Olavo de Carvalho
Diário do Comércio, 29 de junho de 2012
Desde o começo da sua epopéia, os birthers não seguiram a estratégia mais simples e racional que teria lhes permitido, já em 2008, jogar Barack Hussein Obama na lata de lixo da História de uma vez para sempre.
A tese que defendiam era substancialmente verdadeira: o homem havia se apresentado às eleições com falsa identidade. O lugar dele, portanto, não era na Casa Branca, nem mesmo no Senado ou na lista de candidatos à presidência. Era na cadeia.
Tendo nas mãos a prova do crime, poderiam tê-la desfechado logo no coração do inimigo, como uma bala de prata, e ir para casa seguros de que haviam não só dado cabo do vampiro, mas aleijado gravemente a ala esquerda do Partido Democrata.
Bastava um processo criminal contra o qual Obama, então mero candidato, não tinha a proteção da imunidade presidencial nem podia mobilizar o aparato repressivo e a máquina publicitária do Estado, como veio a fazer mais tarde.
Em vez disso, preferiram dar ao caso as dimensões de uma crise constitucional, complicando tremendamente a guerra e envolvendo-se em intermináveis discussões sobre a elegibilidade e a nacionalidade do candidato, que debilitaram sua causa ao ponto de dar-lhe a aparência de uma “teoria da conspiração”, expô-la a toda sorte de gozações maliciosas e condená-la a uma sucessão de derrotas judiciais.
Desde logo, a lei determina que acusações de inelegibilidade, uma vez vitorioso o candidato, só podem ser apresentadas por quem comprove ter sido pessoalmente prejudicado no curso das eleições. Como ninguém tem como provar isso, e só quem tem, que é John McCain, não quer briga, todos os processos tentados pelos birthers até agora foram rejeitados in limine.
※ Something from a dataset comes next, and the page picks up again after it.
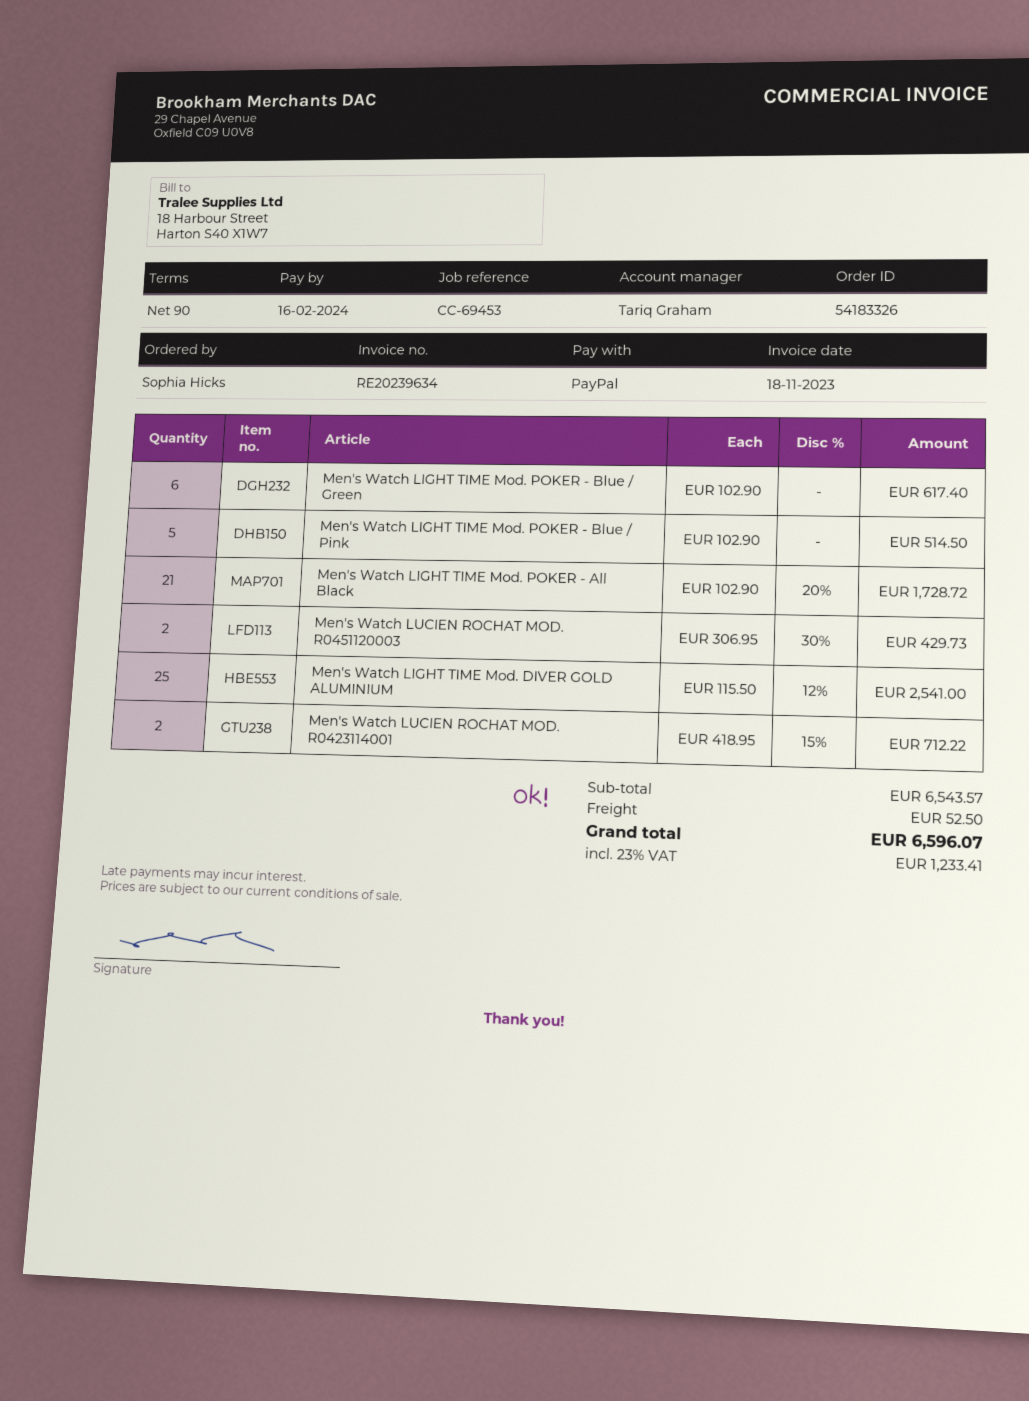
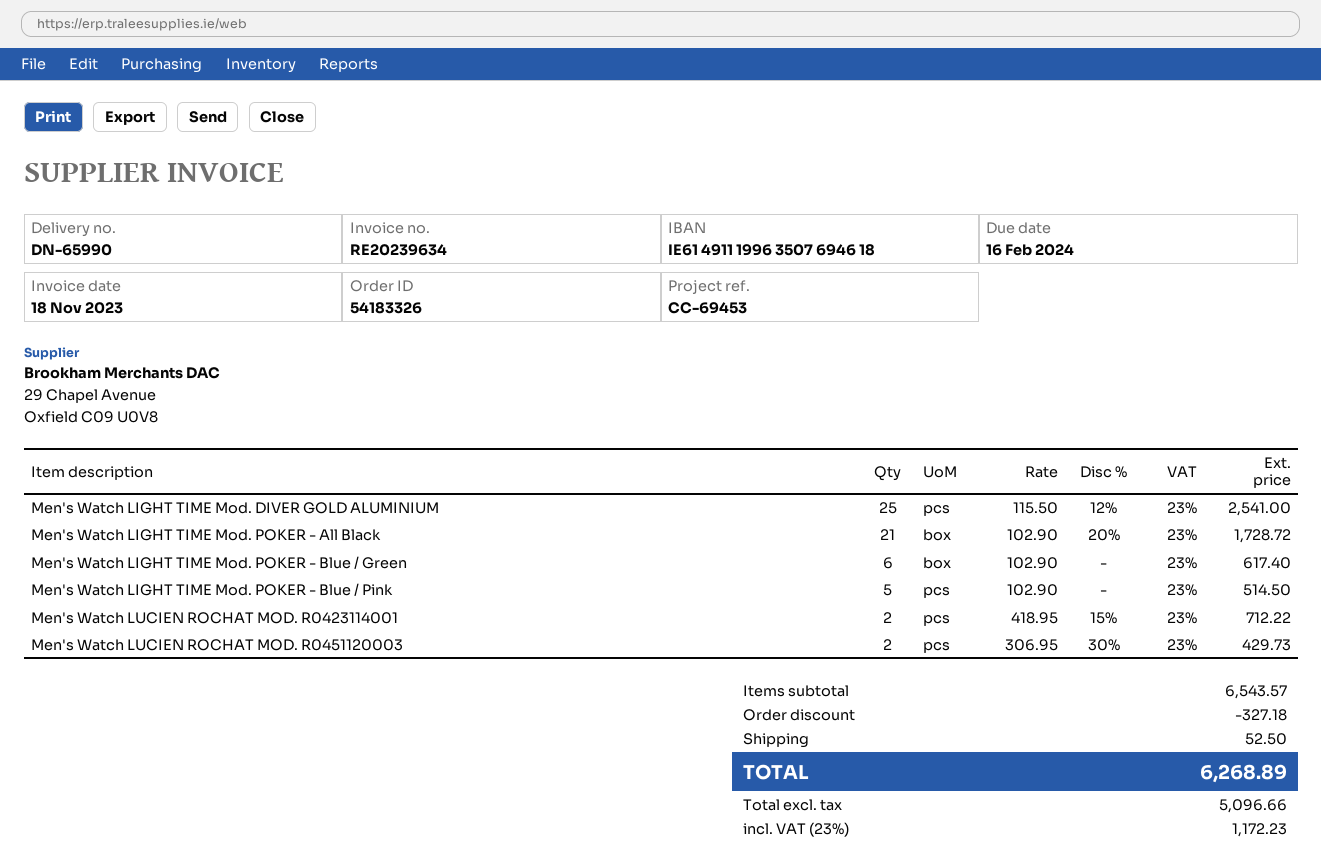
discount: none -> 327.18
tax: 23% = 1233.41 -> 23% = 1172.23
total: 6596.07 -> 6268.89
Em segundo lugar, a prova de inelegibilidade dependia da interpretação que se desse ao preceito constitucional de que só cidadãos americanos nativos podem ser candidatos à presidência. Os birthers argumentam que, para os signatários da Constituição, “nativo” significava nascido em território americano de pais (no plural) americanos. O argumento está certo, em princípio, mas nem todos os constitucionalistas admitem que o texto do documento fundador do Estado americano deva ser interpretado no seu sentido originário. Muitos querem adaptá-lo ao “espírito dos tempos”. Pode-se alegar que esse espírito é muitas vezes o espírito de porco, mas o fato é que o debate já existia desde muito antes do caso Obama: o argumento constitucional, portanto, dependia de uma premissa que nada tinha de unânime ou autoprobante.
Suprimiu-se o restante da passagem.